Thursday, March 29, 2007

Tony Snow's Plight Would Be Vastly Worse If He Was An Ordinary, Working-Class American

By MARC McDONALD

Let's be clear on something: cancer is a horrible thing. And we wish a speedy recovery for Tony Snow, who is battling colon cancer.

As a wealthy, high-profile public figure, Snow can expect the most advanced, cutting-edge, world-class medical care for his condition in the coming years. As the White House Press Secretary, he can expect the best treatment and the best doctors that money can buy.

If you want the nation's best health care, it also helps greatly if you're famous like Snow. After all, no HMO is going to jerk you around on paying your medical bills if you're in the national spotlight and on a first-name basis with the president of the United States.

But as a nation offers its sympathies and prayers to Snow, it's important to note that Snow's plight---as serious as it is---would be much worse if he were an ordinary working-class American.

Dealing with a catastrophic medical condition is hell. But it's even worse when you're not rich and the sky-high medical bills starting pouring into your mailbox.
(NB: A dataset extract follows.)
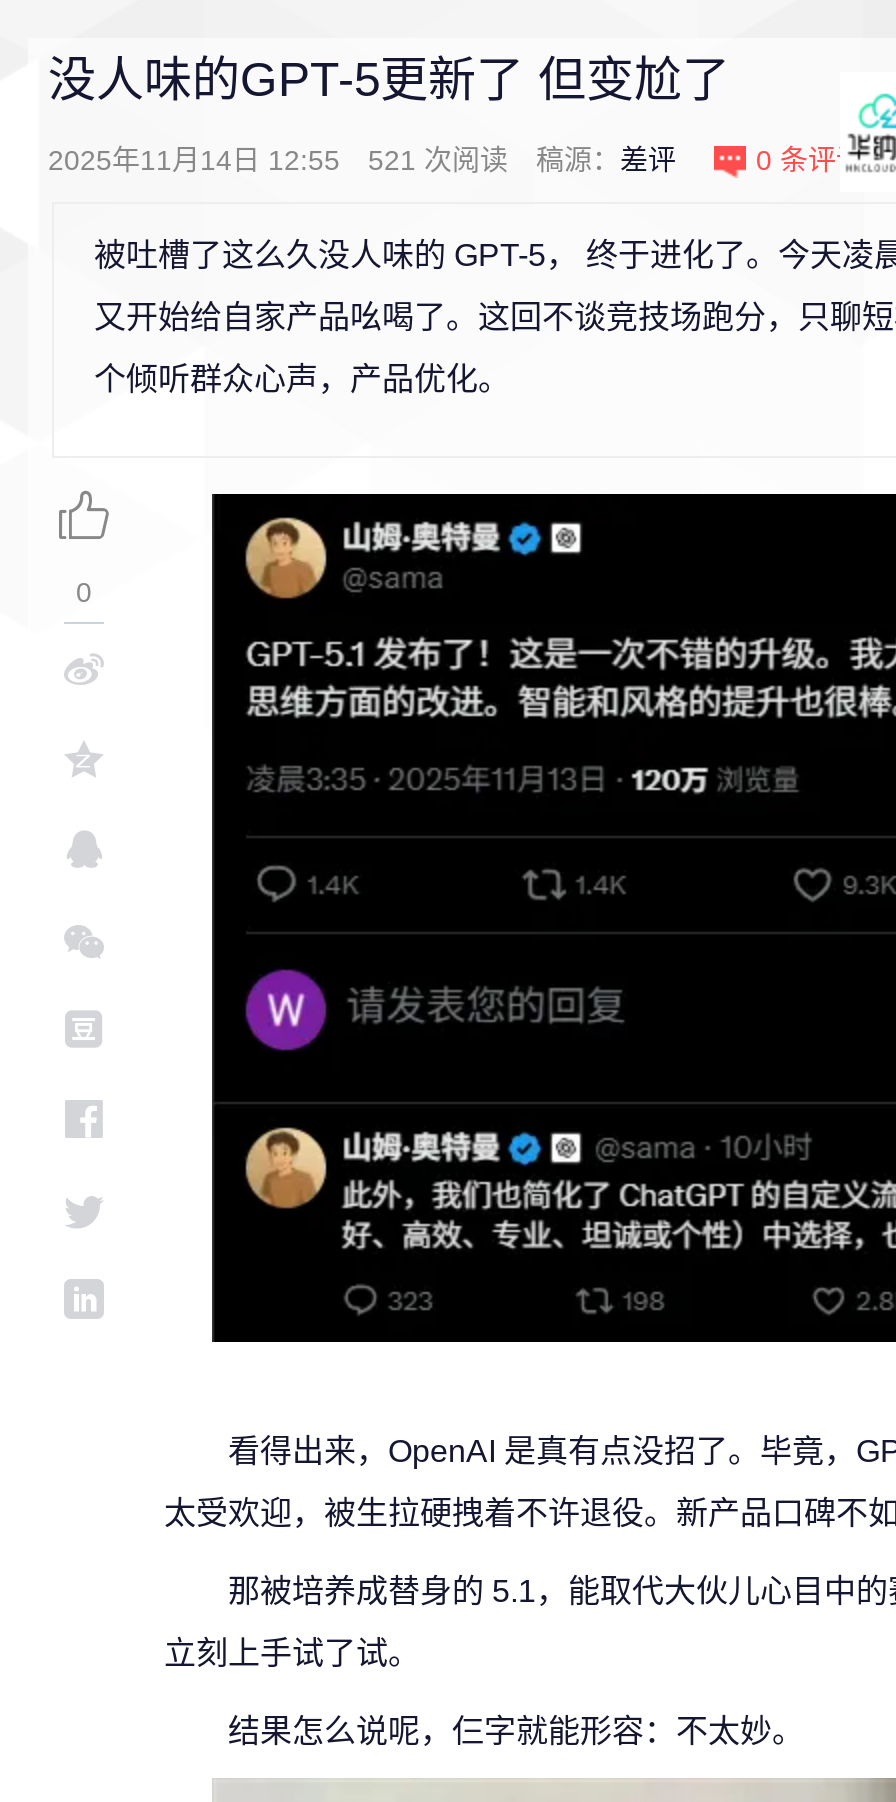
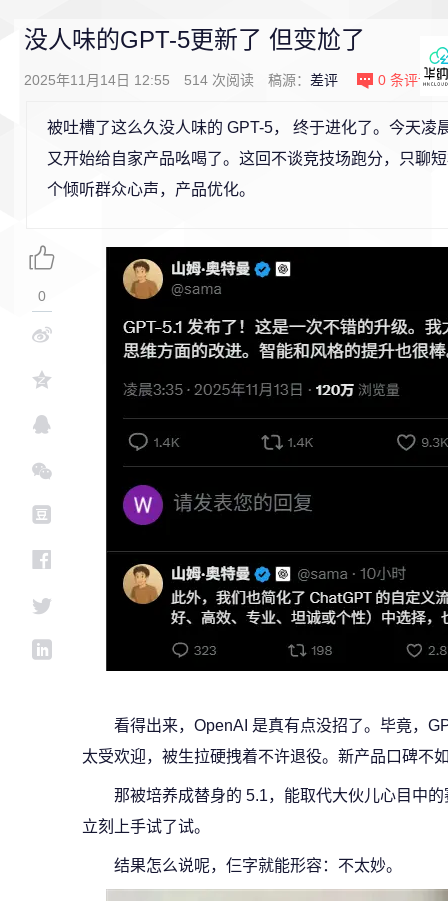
[48,144,676,176] 2025年11月14日 12:55 521次阅读 稿源：差评 -> [24,72,338,88] 2025年11月14日 12:55 514次阅读 稿源：差评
Doctors always emphasize that, when one is recovering from cancer, it's important to be as optimistic as possible and to maintain a positive mental outlook.

That's a tall order for the millions of ordinary working-class Americans who not only face the challenge of dealing with a medical crisis--but also the nightmare of facing hundreds of thousands of dollars in medical bills that will hang over their heads like a dark cloud for the rest of their lives.

Snow faces a serious challenge in the coming years. But I'd suspect that one thing he won't have to worry about is paying his medical bills. After all, Snow earns $165,200 as the White House press secretary. That's a vastly higher salary than the average American earns. And Snow previously made $1.75 million yearly as a Fox News anchor.

Let's face it: when you're rich and famous in America, you get the best medical care. You get to see the best doctors. You get to stay at the best hospitals.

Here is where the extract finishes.